REPUBLIKA.CO.ID, JAKARTA -- Pengamat politik Universitas Airlangga, Haryadi mengatakan kenaikan bahan bakar minyak (BBM) cepat atau lambat akan terjadi.
Karenanya, pemerintah kerepotan karena langkah yang akan diambil sama sekali tidak populer dan dibenci masyarakat.
Bahkan, pertemuan Presiden Susilo Bambang Yudhoyono (SBY) dan presiden terpilih Joko Widodo (Jokowi) di Bali diperkirakan ikut membahas momentum kenaikkan harga BBM. Apakah pada saat pemerintahan saat ini atau menunggu pemerintahan Jokowi mendatang.
"Pengurangan subsidi yang berdampak pada kenaikan BBM menunjukan kegagalan pemerintahan SBY dalam menggapai target pajak. Sehingga keuangan negara mengalami defisit," ujar Haryadi saat dihubungi Republika, Kamis (28/8).
Ia menjelaskan, target perolehan pajak untuk satu tahun belakang jauh dari harapan. Bahkan, berdampak pada keuangan negara. Sehingga solusi paling mudah adalah dengan mengurangi subsidi BBM.

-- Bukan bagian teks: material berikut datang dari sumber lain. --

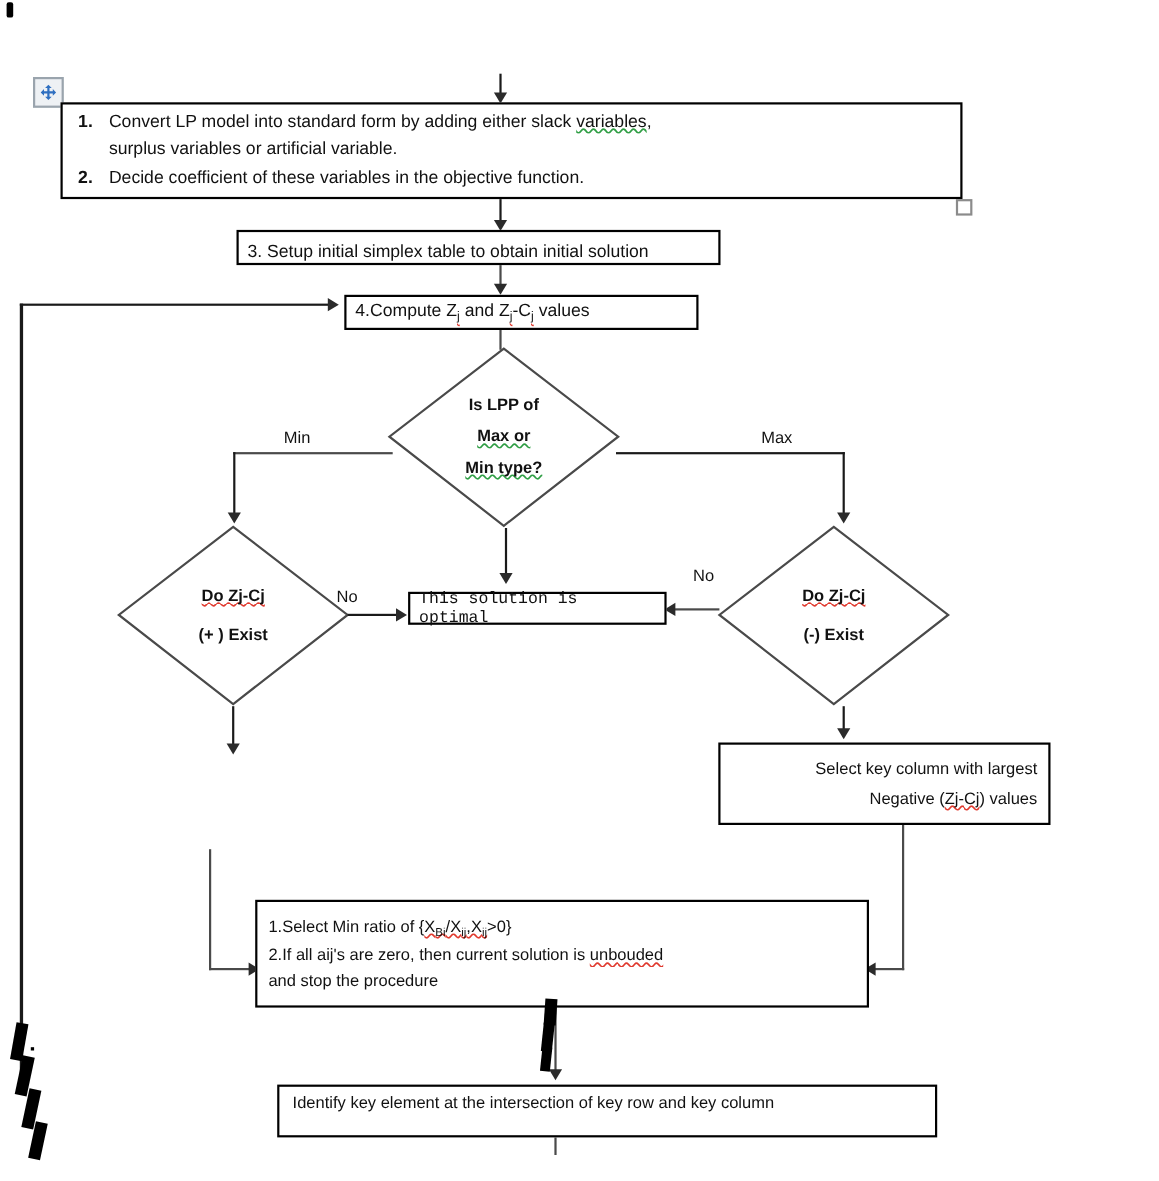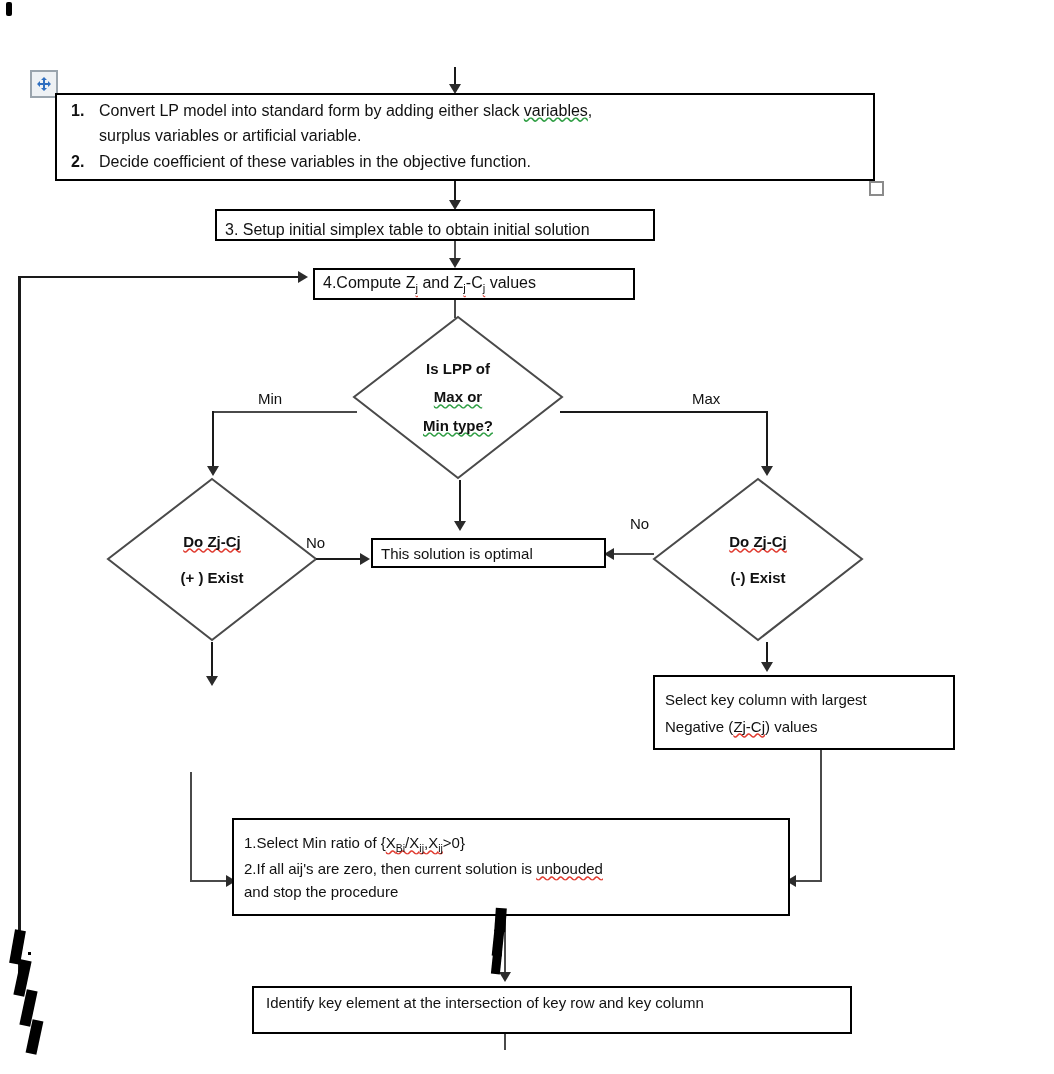--- a/index.html
+++ b/index.html
@@ -219,32 +219,32 @@
   <div class="arrow down" style="left:454px; top:521px;"></div>
 
   <div class="ln h dark" style="left:316px; top:558px; width:50px;"></div>
   <div class="arrow right" style="left:360px; top:553px;"></div>
   <div class="edge-label" style="left:306px; top:534px;">No</div>
 
   <div class="ln h" style="left:612px; top:553px; width:42px;"></div>
   <div class="arrow left" style="left:604px; top:548px;"></div>
   <div class="edge-label" style="left:630px; top:515px;">No</div>
 
-  <div class="node box" style="left:371px; top:538px; width:235px; height:30px; padding:0 8px;">
+  <div class="node box" style="left:371px; top:538px; width:235px; height:30px; padding:0 8px;font-family:Liberation Mono, monospace;">
     <span class="txt" style="font-size:15px;">This solution  is optimal</span>
   </div>
 
   <div class="ln v dark" style="left:211px; top:642px; height:40px;"></div>
   <div class="arrow down" style="left:206px; top:676px;"></div>
 
   <div class="ln v dark" style="left:766px; top:642px; height:28px;"></div>
   <div class="arrow down" style="left:761px; top:662px;"></div>
 
 
-  <div class="node box" style="left:653px; top:675px; width:302px; height:75px; flex-direction:column; align-items:flex-start; justify-content:center; padding:6px 10px;">
+  <div class="node box" style="left:653px; top:675px; width:302px; height:75px; flex-direction:column; align-items:flex-end; justify-content:center; padding:6px 10px;">
     <div style="font-size:15px; margin-bottom:10px;">Select key column with largest</div>
     <div style="font-size:15px;">
       <span>Negative (</span><span class="sq-red">Zj-Cj</span><span>) values</span>
     </div>
   </div>
 
   <div class="ln v" style="left:190px; top:772px; height:110px;"></div>
   <div class="ln h" style="left:190px; top:880px; width:42px;"></div>
   <div class="arrow right" style="left:226px; top:875px;"></div>
 

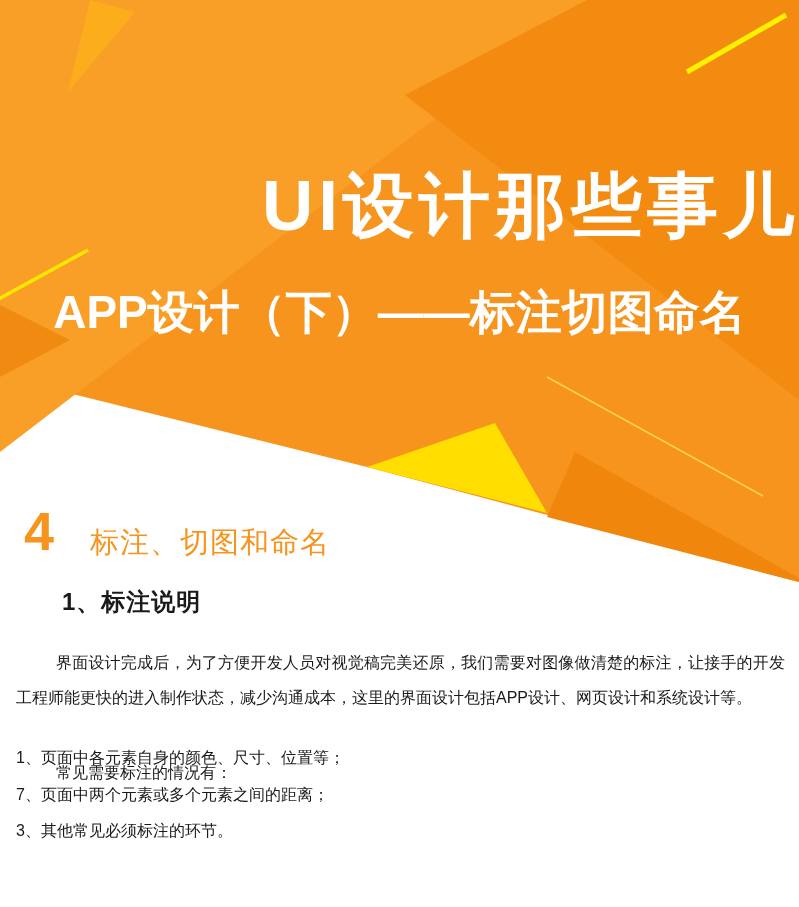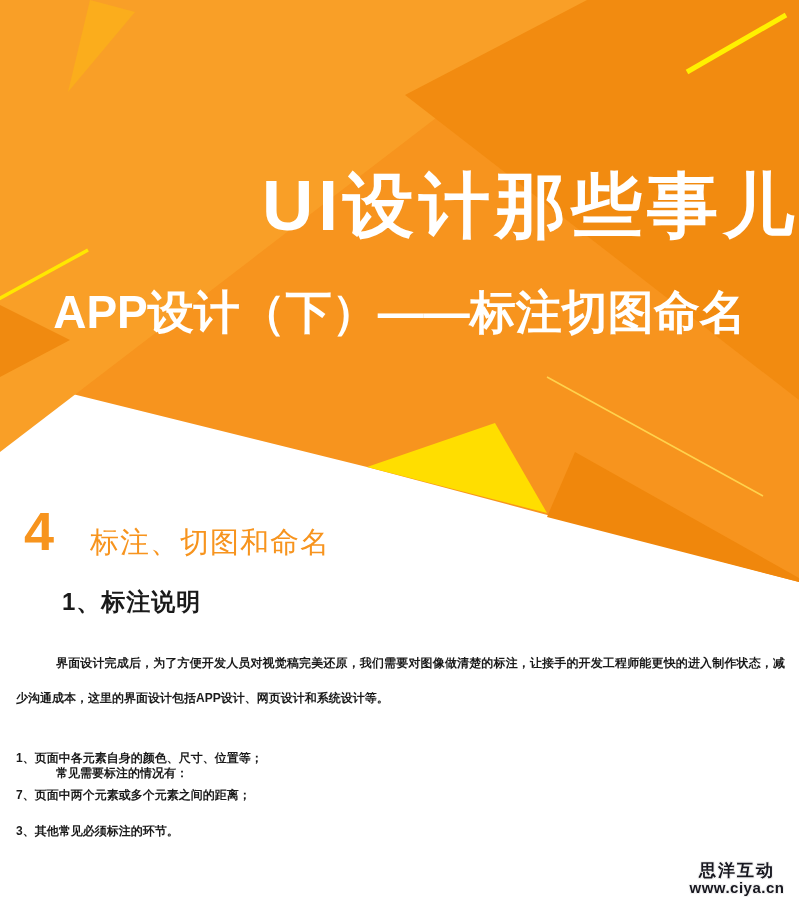--- a/index.html
+++ b/index.html
@@ -43,23 +43,22 @@
     position:absolute;left:66px;top:22px;
     color:var(--orange-base);font-size:29px;font-weight:normal;line-height:32px;
     white-space:nowrap;letter-spacing:1px;
   }
   .sub-head{
     position:absolute;left:62px;top:588px;
     color:var(--text-dark);font-size:24px;font-weight:bold;line-height:28px;
     white-space:nowrap;letter-spacing:1px;
   }
   .body-text{
-    color:var(--text-dark);font-size:12px;
+    color:var(--text-dark);font-size:16px;
     font-family:"Liberation Sans","DejaVu Sans",sans-serif;
-    font-weight:bold;
   }
   .para{
     position:absolute;left:16px;top:646px;width:769px;
     line-height:34.6px;text-align:justify;text-justify:inter-ideograph;
     text-indent:40px;word-break:break-all;
   }
   .lead-in{
     position:absolute;left:16px;top:756px;width:769px;
     line-height:34px;text-indent:40px;white-space:nowrap;
   }
@@ -119,18 +118,14 @@
   <div class="para body-text">界面设计完成后，为了方便开发人员对视觉稿完美还原，我们需要对图像做清楚的标注，让接手的开发工程师能更快的进入制作状态，减少沟通成本，这里的界面设计包括APP设计、网页设计和系统设计等。</div>
 
   <div class="lead-in body-text">常见需要标注的情况有：</div>
 
   <div class="num-list body-text">
     <div>1、页面中各元素自身的颜色、尺寸、位置等；</div>
     <div>7、页面中两个元素或多个元素之间的距离；</div>
     <div>3、其他常见必须标注的环节。</div>
   </div>
 
-  <div class="watermark">
-    <div class="wm-name">思洋互动</div>
-    <div class="wm-url">www.ciya.cn</div>
-  </div>
 
 </div>
 
 </body></html>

Ia menambahkan, kenaikan BBM akan menjadi hal yang tidak mengenakan bagi Jokowi pada awal pemerintahannya. Namun, komunikasi yang mulai terjalin antara Jokowi dan SBY diharapkan ikut membantu menyiapkan pemetaan dampak dari kenaikan BBM.
"Sesungguhnya pengurangan subsidi tidak masuk akal. Seandainya nanti BBM naik dan Jokowi yang mengumumkan kenaikannya maka itu akibat kegagalan SBY dalam mencapai target pajak," paparnya.